3. Les compensations sont une vente d’indulgences des temps modernes
La compensation permet à une petite partie de la population mondiale de prendre l’avion sans modération en se donnant bonne conscience. Certains comparent donc le commerce de crédits carbone avec la vente d’indulgences par l’Église catholique. L’argent pouvait acheter le pardon du péché – mais il n’empêchait évidemment pas le péché d’être commis. L’argent servait ensuite à construire des cathédrales et à subvenir aux besoins du Vatican. L’actuel pape François est plus clairvoyant au sujet de la compensation carbone.
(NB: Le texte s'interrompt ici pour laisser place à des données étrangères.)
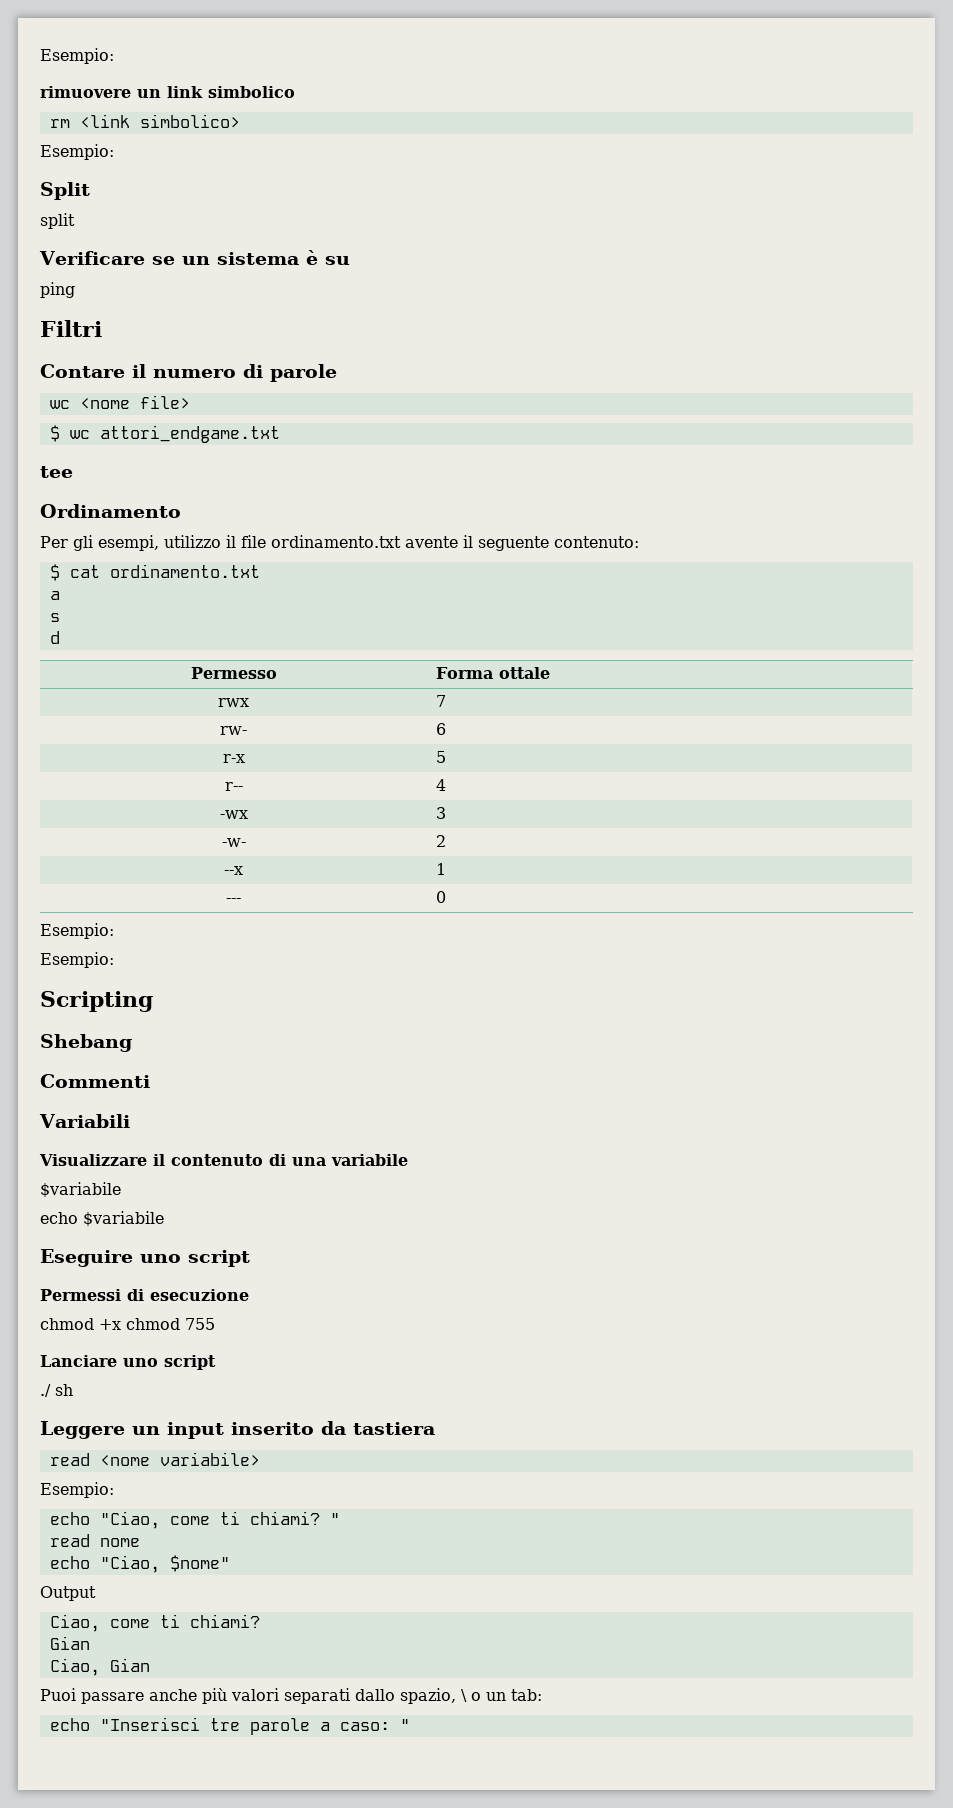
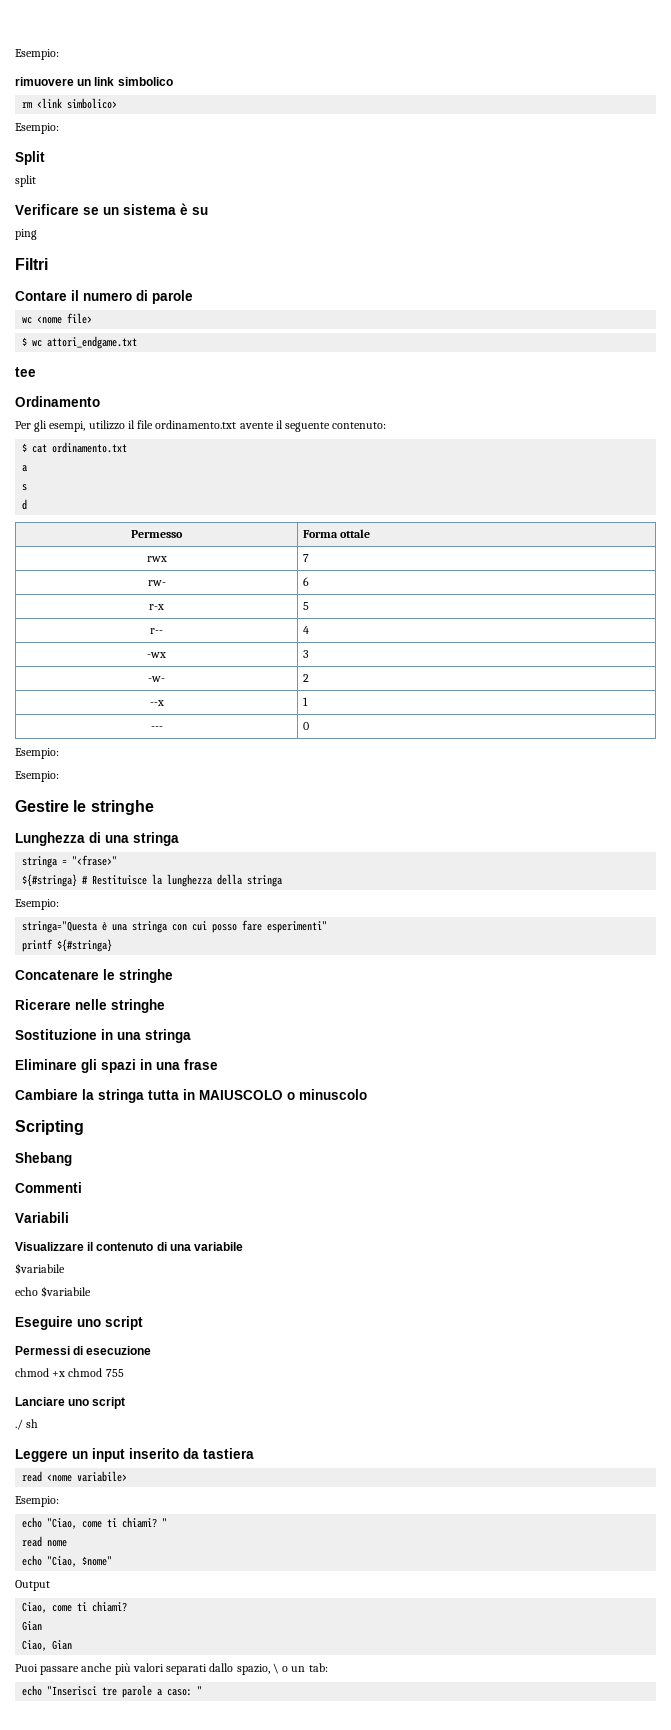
+ Gestire le stringhe
+ Lunghezza di una stringa
+ stringa = "<frase>"
+ ${#stringa} # Restituisce la lunghezza della stringa
+ Esempio:
+ stringa="Questa è una stringa con cui posso fare esperimenti"
+ printf ${#stringa}
+ Concatenare le stringhe
+ Ricerare nelle stringhe
+ Sostituzione in una stringa
+ Eliminare gli spazi in una frase
+ Cambiare la stringa tutta in MAIUSCOLO o minuscolo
Il dit : « Les avions polluent l’atmosphère mais avec une petite partie du prix du billet, ils planteront des arbres pour compenser une partie des dégâts causés. … C’est de l’hypocrisie ! »

4. La compensation détourne l’attention des vraies solutions
Certains font valoir que si nous autorisons la compensation en tant que « dernier recours », et que nous essayons de compenser les émissions localement, c’est mieux que de ne rien faire. Mais il n’en demeure pas moins que la compensation devient alors une licence pour polluer et pour préserver le statu quo. Ainsi, la compensation carbone retarde les changements indispensables dans notre système de mobilité.

Si vous voulez vraiment dépenser de l’argent, mieux vaut nous soutenir que d’acheter des crédits de compensation carbone =)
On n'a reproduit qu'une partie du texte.